A faithful transcript of every entry is required; pictures do not belong in it.
[DATA UNDER STUDY — start]
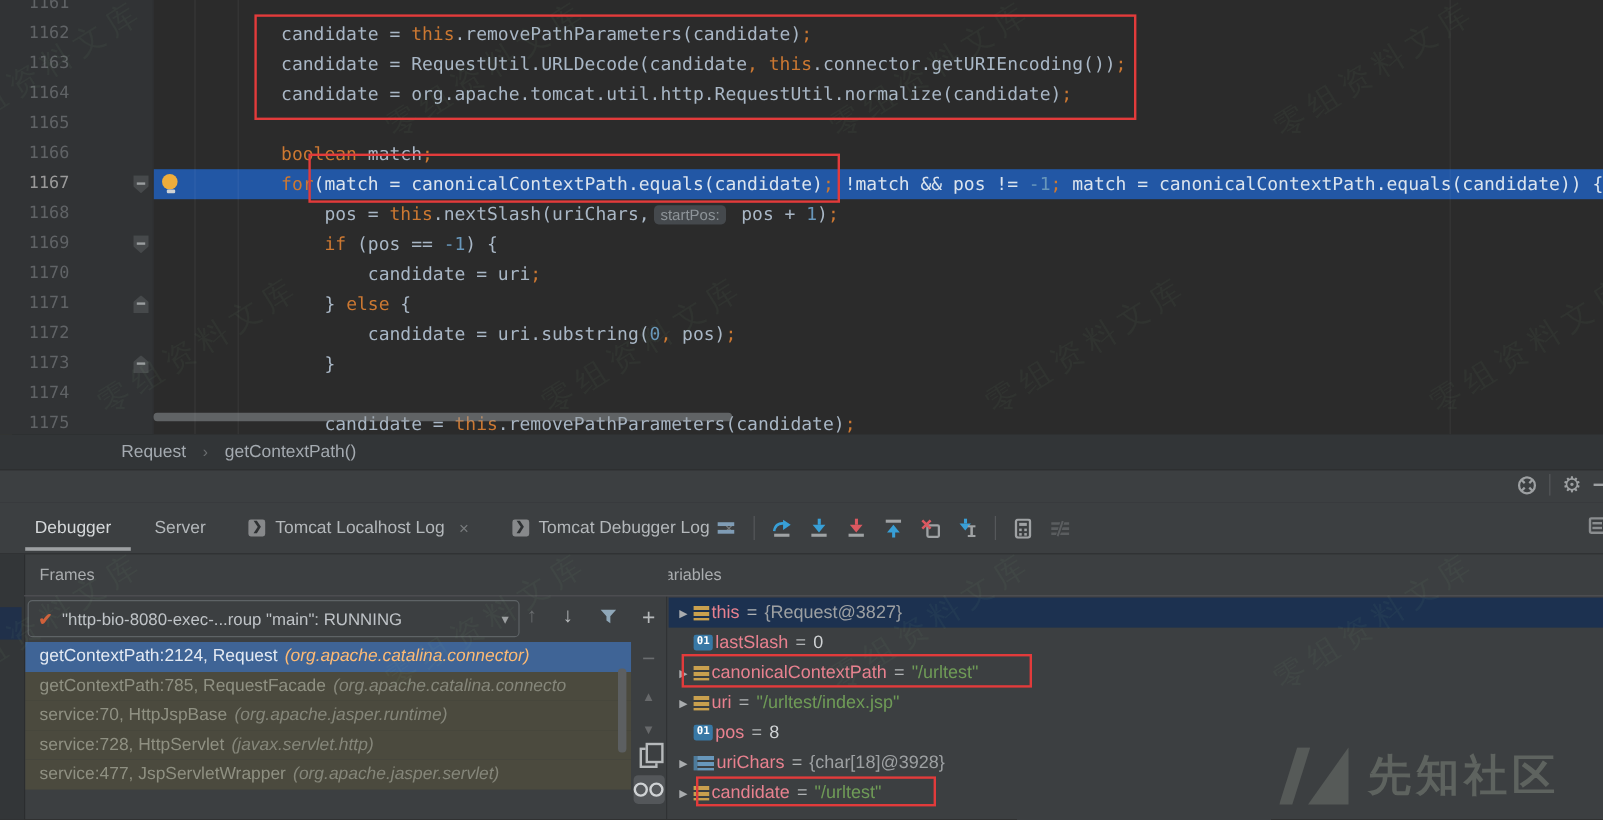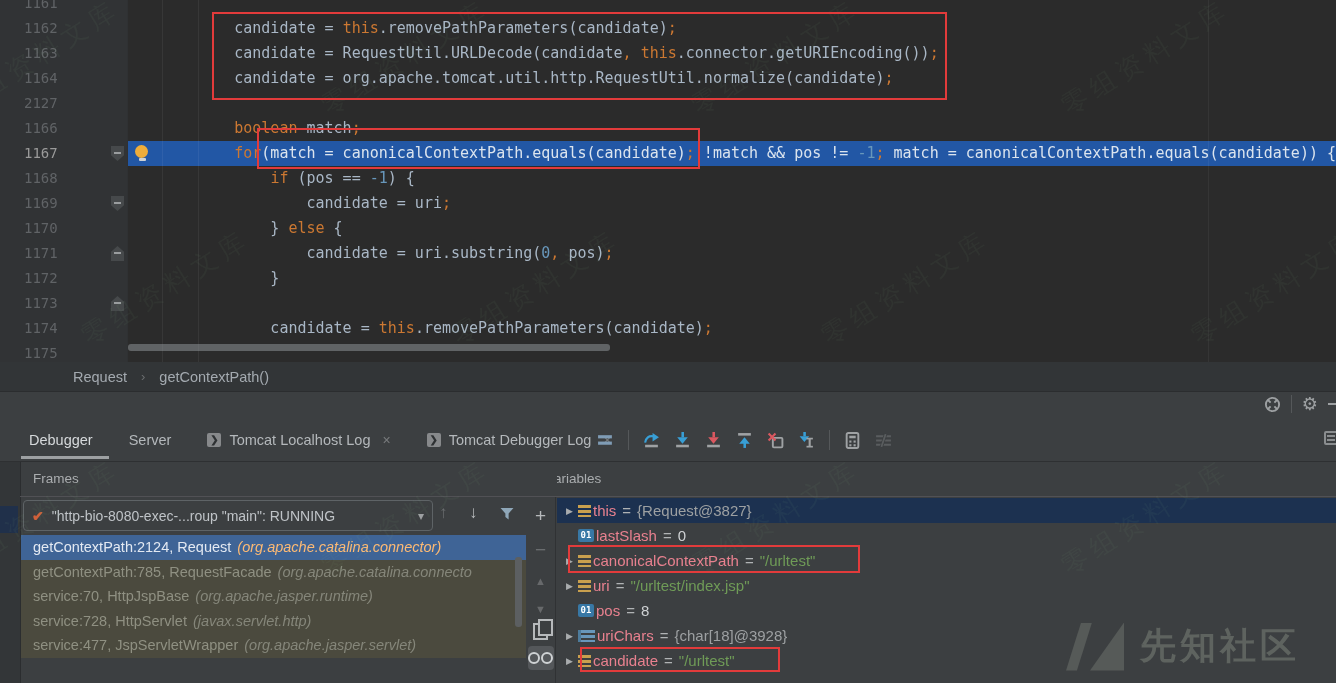--- a/index.html
+++ b/index.html
@@ -162,7 +162,7 @@
           <div class="gnum">1162</div>
           <div class="gnum">1163</div>
           <div class="gnum">1164</div>
-          <div class="gnum">2127</div>
+          <div class="gnum">1165</div>
           <div class="gnum">1166</div>
           <div class="gnum active">1167</div>
           <div class="gnum">1168</div>

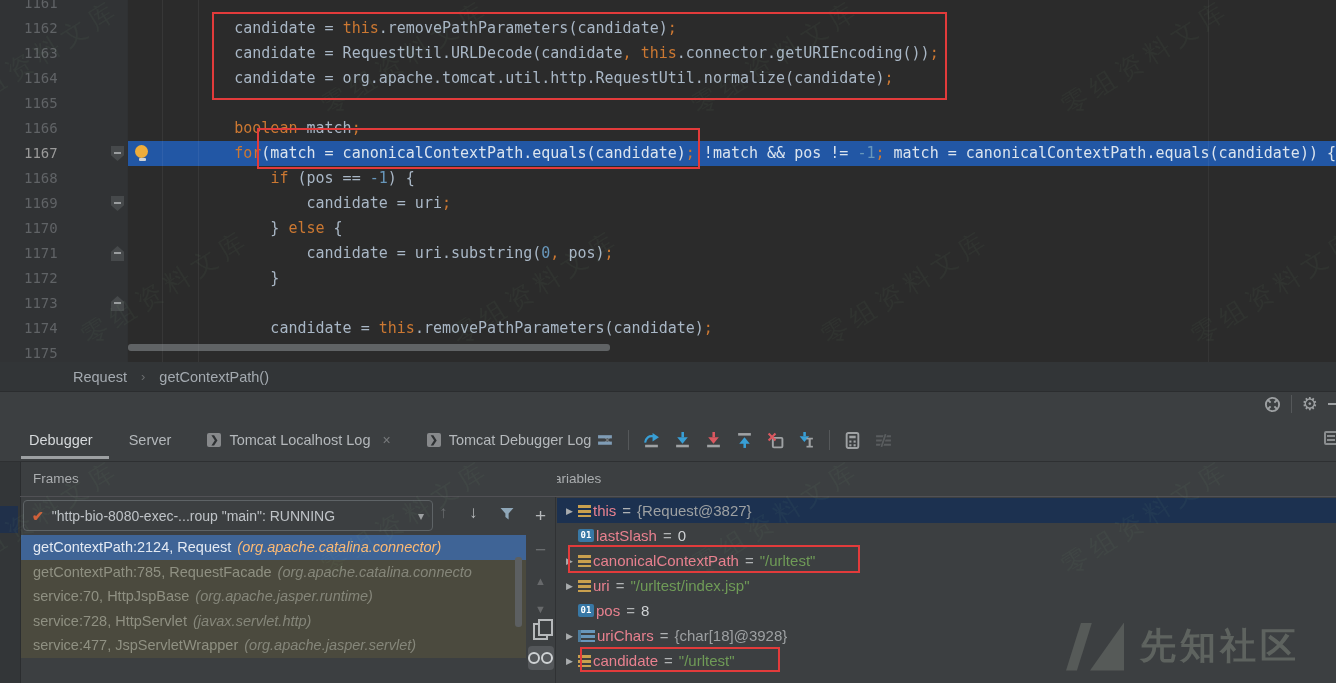--- a/index.html
+++ b/index.html
@@ -146,6 +146,7 @@
         <div class="crow"></div>
         <div class="crow"><span class="tk-p">        </span><span class="tk-k">boolean</span><span class="tk-p"> match</span><span class="tk-o">;</span></div>
         <div class="crow exec"><span class="tk-k">        for</span><span class="tk-p">(match = canonicalContextPath.equals(candidate)</span><span class="tk-o">;</span><span class="tk-p"> !match &amp;&amp; pos != </span><span class="tk-n">-1</span><span class="tk-o">;</span><span class="tk-p"> match = canonicalContextPath.equals(candidate)) {</span></div>
+        <div class="crow"><span class="tk-p">            pos = </span><span class="tk-k">this</span><span class="tk-p">.nextSlash(uriChars,</span><span class="tk-h">startPos:</span><span class="tk-p"> pos + </span><span class="tk-n">1</span><span class="tk-p">)</span><span class="tk-o">;</span></div>
         <div class="crow"><span class="tk-p">            </span><span class="tk-k">if</span><span class="tk-p"> (pos == </span><span class="tk-n">-1</span><span class="tk-p">) {</span></div>
         <div class="crow"><span class="tk-p">                candidate = uri</span><span class="tk-o">;</span></div>
         <div class="crow"><span class="tk-p">            } </span><span class="tk-k">else</span><span class="tk-p"> {</span></div>

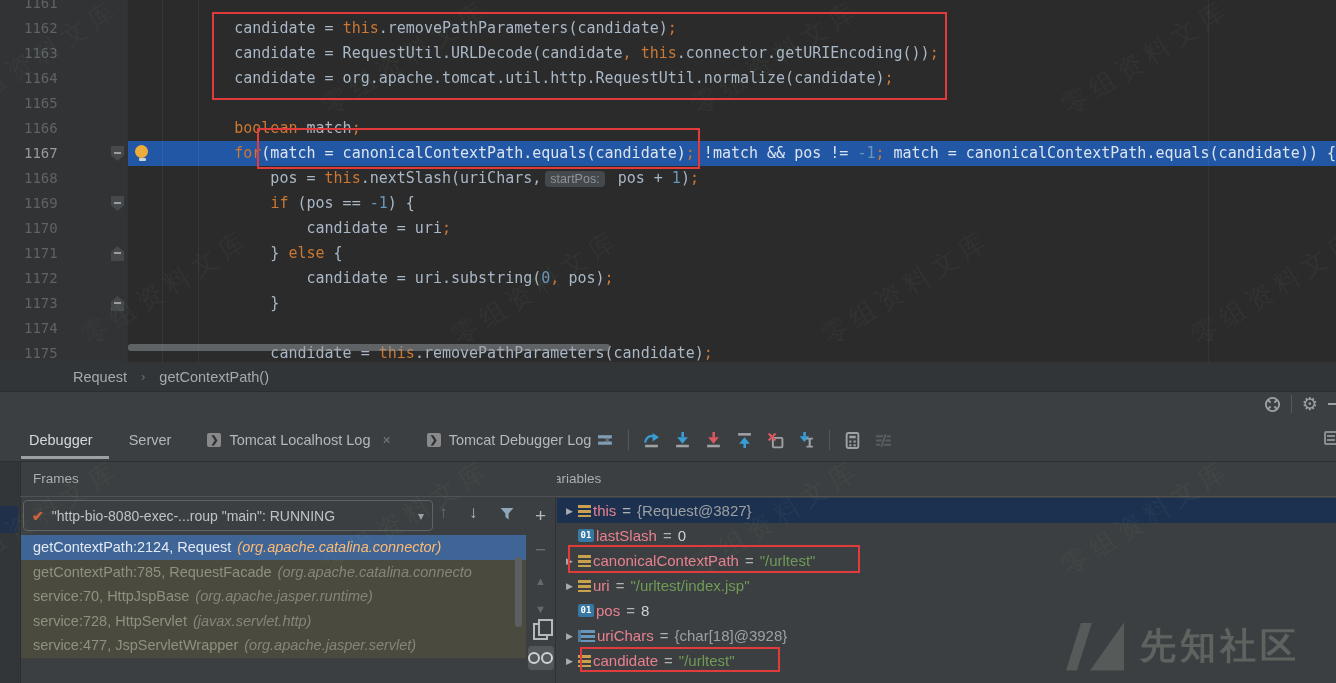--- a/index.html
+++ b/index.html
@@ -38,7 +38,7 @@
 
   
   #breadcrumbs{position:absolute;left:0;top:362px;width:1336px;height:29px;background:#323537;
-    display:flex;align-items:center;padding-left:73px;box-sizing:border-box;font-size:14.5px;color:#a4aab0;}
+    display:flex;align-items:center;padding-left:101px;box-sizing:border-box;font-size:14.5px;color:#a4aab0;}
   #breadcrumbs .sep{color:#6b6e70;margin:0 14px;font-size:13px;}
 
   

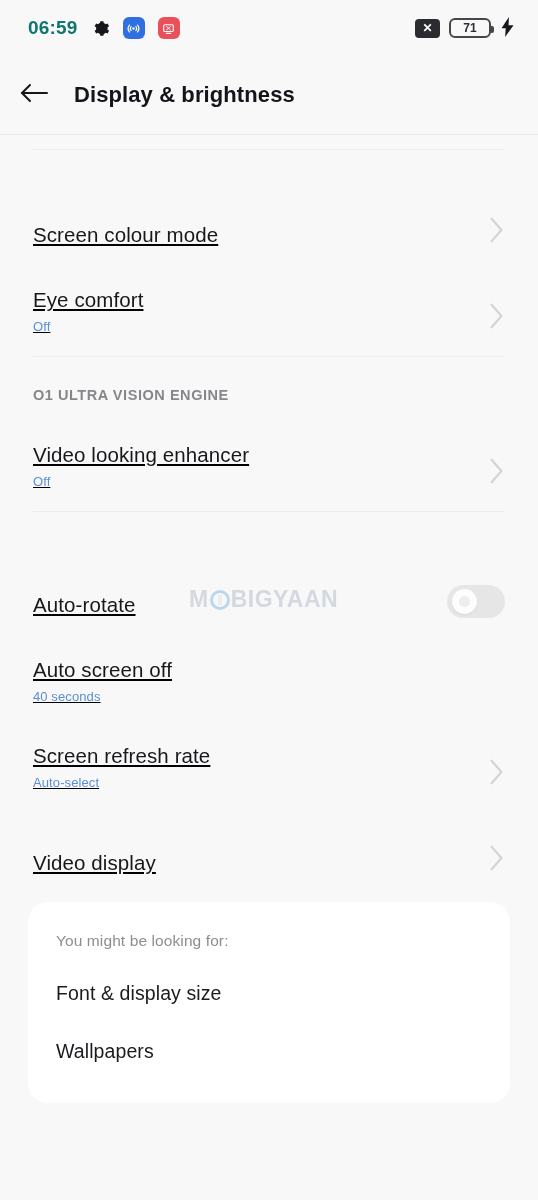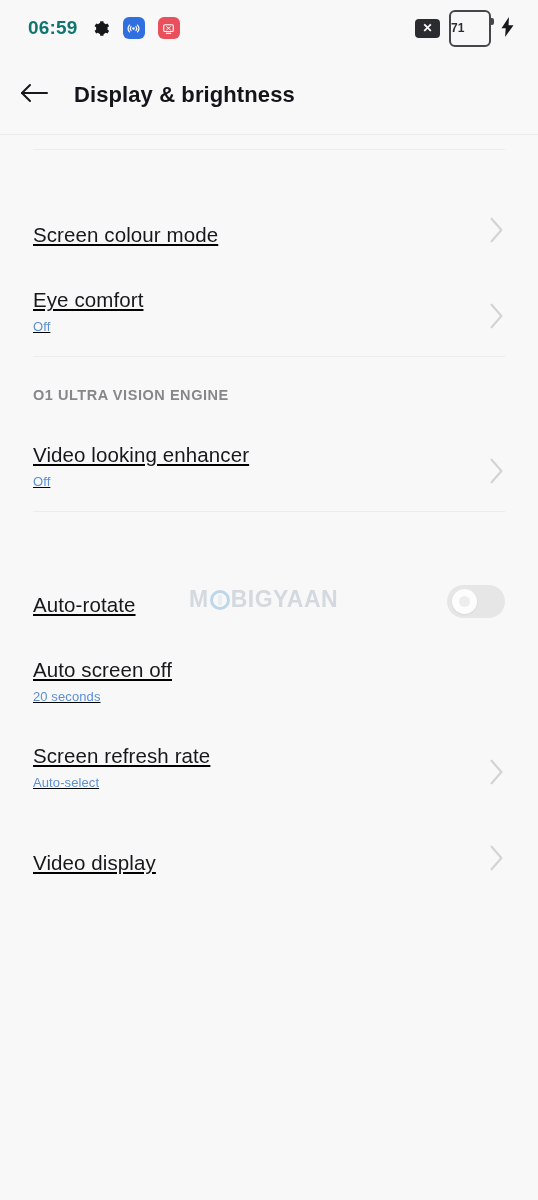--- a/index.html
+++ b/index.html
@@ -59,10 +59,10 @@
   }
   .battery {
     position: relative;
-    width: 42px; height: 37px;
+    width: 42px; height: 20px;
     border: 2px solid #45474b;
     border-radius: 6px;
-    display: flex; align-items: center; justify-content: flex-start;
+    display: flex; align-items: center; justify-content: center;
   }
   .battery::after {
     content: "";

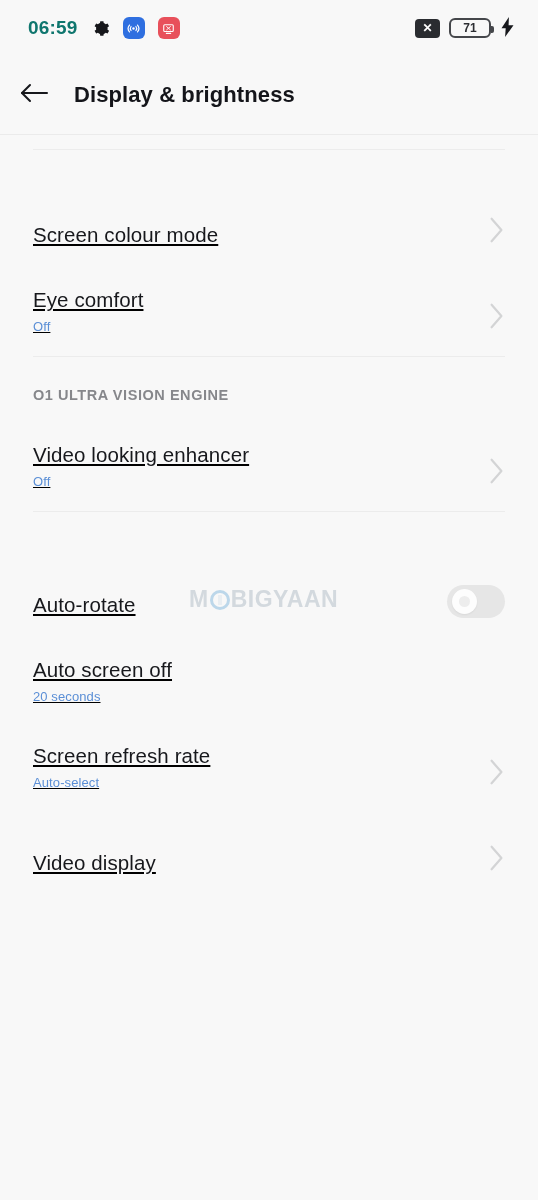--- a/index.html
+++ b/index.html
@@ -360,7 +360,7 @@
     <div class="row">
       <div class="row-text">
         <div class="row-title">Auto screen off</div>
-        <div class="row-sub">20 seconds</div>
+        <div class="row-sub">40 seconds</div>
       </div>
     </div>
 

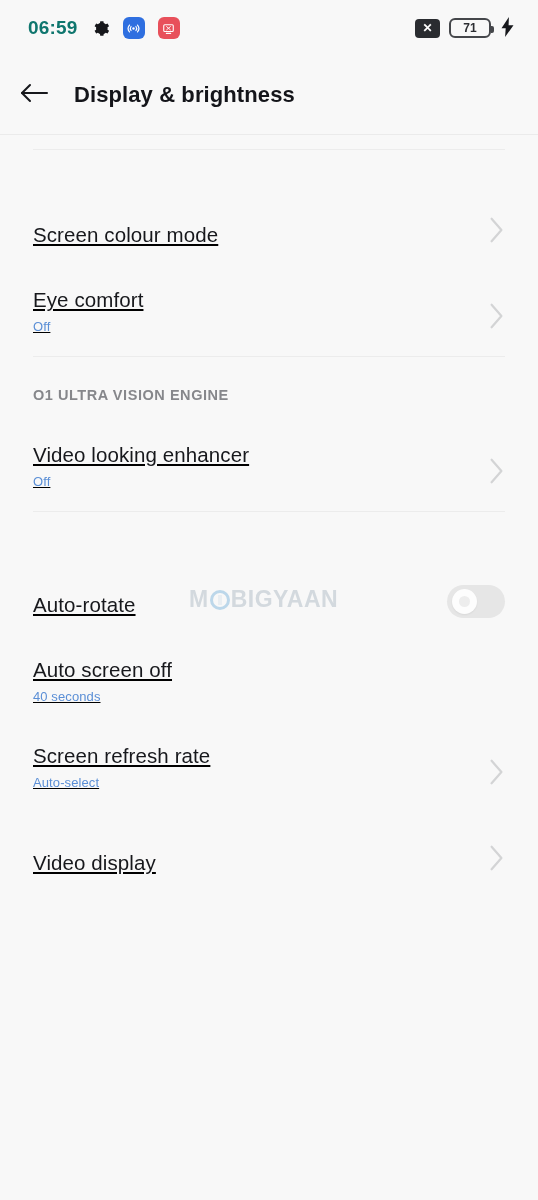--- a/index.html
+++ b/index.html
@@ -393,6 +393,13 @@
 
     <div class="gap-26"></div>
 
+    <div class="card">
+      <div class="card-caption">You might be looking for:</div>
+      <div class="card-gap-a"></div>
+      <div class="card-item">Font &amp; display size</div>
+      <div class="card-gap-b"></div>
+      <div class="card-item">Wallpapers</div>
+    </div>
 
   </div>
[DATA UNDER STUDY — finish]
• **EXERCISE RESPONSE**
--- a/index.html
+++ b/index.html
@@ -162,7 +162,7 @@
           <div class="gnum">1162</div>
           <div class="gnum">1163</div>
           <div class="gnum">1164</div>
-          <div class="gnum">2127</div>
+          <div class="gnum">1165</div>
           <div class="gnum">1166</div>
           <div class="gnum active">1167</div>
           <div class="gnum">1168</div>

--- a/index.html
+++ b/index.html
@@ -146,6 +146,7 @@
         <div class="crow"></div>
         <div class="crow"><span class="tk-p">        </span><span class="tk-k">boolean</span><span class="tk-p"> match</span><span class="tk-o">;</span></div>
         <div class="crow exec"><span class="tk-k">        for</span><span class="tk-p">(match = canonicalContextPath.equals(candidate)</span><span class="tk-o">;</span><span class="tk-p"> !match &amp;&amp; pos != </span><span class="tk-n">-1</span><span class="tk-o">;</span><span class="tk-p"> match = canonicalContextPath.equals(candidate)) {</span></div>
+        <div class="crow"><span class="tk-p">            pos = </span><span class="tk-k">this</span><span class="tk-p">.nextSlash(uriChars,</span><span class="tk-h">startPos:</span><span class="tk-p"> pos + </span><span class="tk-n">1</span><span class="tk-p">)</span><span class="tk-o">;</span></div>
         <div class="crow"><span class="tk-p">            </span><span class="tk-k">if</span><span class="tk-p"> (pos == </span><span class="tk-n">-1</span><span class="tk-p">) {</span></div>
         <div class="crow"><span class="tk-p">                candidate = uri</span><span class="tk-o">;</span></div>
         <div class="crow"><span class="tk-p">            } </span><span class="tk-k">else</span><span class="tk-p"> {</span></div>

--- a/index.html
+++ b/index.html
@@ -38,7 +38,7 @@
 
   
   #breadcrumbs{position:absolute;left:0;top:362px;width:1336px;height:29px;background:#323537;
-    display:flex;align-items:center;padding-left:73px;box-sizing:border-box;font-size:14.5px;color:#a4aab0;}
+    display:flex;align-items:center;padding-left:101px;box-sizing:border-box;font-size:14.5px;color:#a4aab0;}
   #breadcrumbs .sep{color:#6b6e70;margin:0 14px;font-size:13px;}
 
   

--- a/index.html
+++ b/index.html
@@ -59,10 +59,10 @@
   }
   .battery {
     position: relative;
-    width: 42px; height: 37px;
+    width: 42px; height: 20px;
     border: 2px solid #45474b;
     border-radius: 6px;
-    display: flex; align-items: center; justify-content: flex-start;
+    display: flex; align-items: center; justify-content: center;
   }
   .battery::after {
     content: "";

--- a/index.html
+++ b/index.html
@@ -360,7 +360,7 @@
     <div class="row">
       <div class="row-text">
         <div class="row-title">Auto screen off</div>
-        <div class="row-sub">20 seconds</div>
+        <div class="row-sub">40 seconds</div>
       </div>
     </div>
 

--- a/index.html
+++ b/index.html
@@ -393,6 +393,13 @@
 
     <div class="gap-26"></div>
 
+    <div class="card">
+      <div class="card-caption">You might be looking for:</div>
+      <div class="card-gap-a"></div>
+      <div class="card-item">Font &amp; display size</div>
+      <div class="card-gap-b"></div>
+      <div class="card-item">Wallpapers</div>
+    </div>
 
   </div>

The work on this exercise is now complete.